October 30, 2006

Using Sphinx as MySQL data retrieval accelerator

Posted by peter

I’ve run into the following thread couple of days ago:

Basically someone is using sphinx to perform search simply on attributes (date, group etc) and get sorted result set and claiming it is way faster than getting it with MySQL. Honestly I can well believe it for cases when you want to know number of matching rows as well as if you can’t build efficient indexes so selectivity is done by index and index used to resolve order by.

Funny enough to filter by attributes or sort sphinx does not use indexes - indexes are only used for full text search matching, but it is still extremely fast doing data crunching.

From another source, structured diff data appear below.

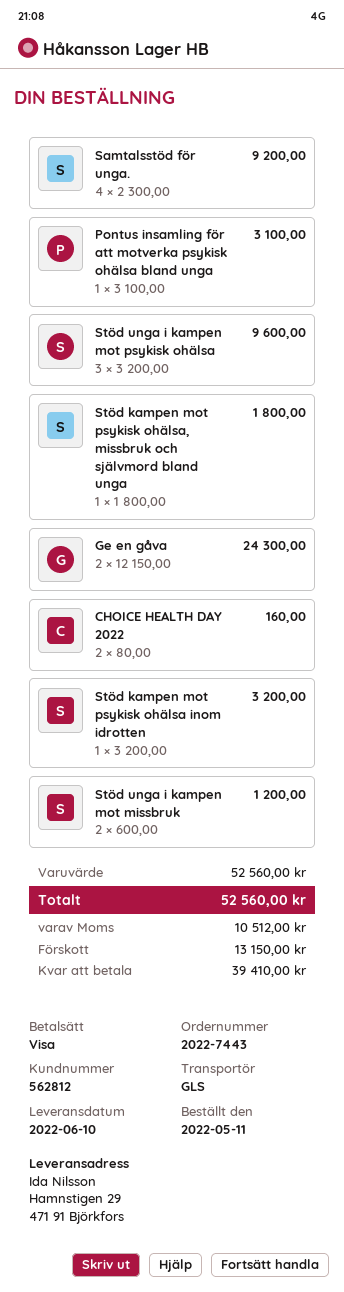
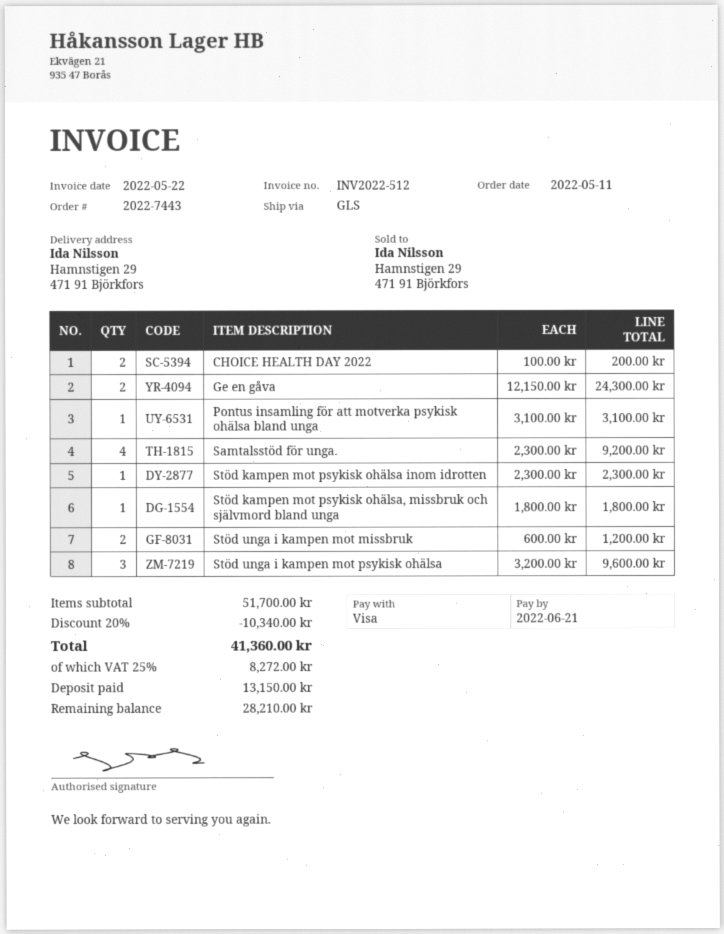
CHOICE HEALTH DAY 2022: 2 x 80.00 = 160.00 -> 2 x 100.00 = 200.00
Stöd kampen mot psykisk ohälsa inom idrotten: 1 x 3200.00 = 3200.00 -> 1 x 2300.00 = 2300.00
subtotal: 52560.00 -> 51700.00
discount: none -> 20% = 10340.00
tax: 10512.00 -> 8272.00
total: 52560.00 -> 41360.00
balance: 39410.00 -> 28210.00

I just tested right now performing search of “the” which matched 100.000.000 of documents out of 200.000.000 collection (200GB) completed in 0.7 second. This is system we’re building for one of our clients which uses cluster of 3 nodes to handle search. In this case no shortcuts are taken all 100.000.000 of matching document are traversed and priority queue sorting is performed to generate 1.000 best matching results. Quite impressive

Yeah I know it should be stop word but I currently have index without stop words for testing purposes.

Now what I’m hoping for as developments:

Andrew to continue improving sphinx so it would have more advanced filtering clauses and types of attributes, plus there would be an option to retrieve by filters only with no full text query. Sphinx should not be replacement for Database Server but for many data retrieval needs it will work great. Especially as it can be used with other databases which may be slower than MySQL.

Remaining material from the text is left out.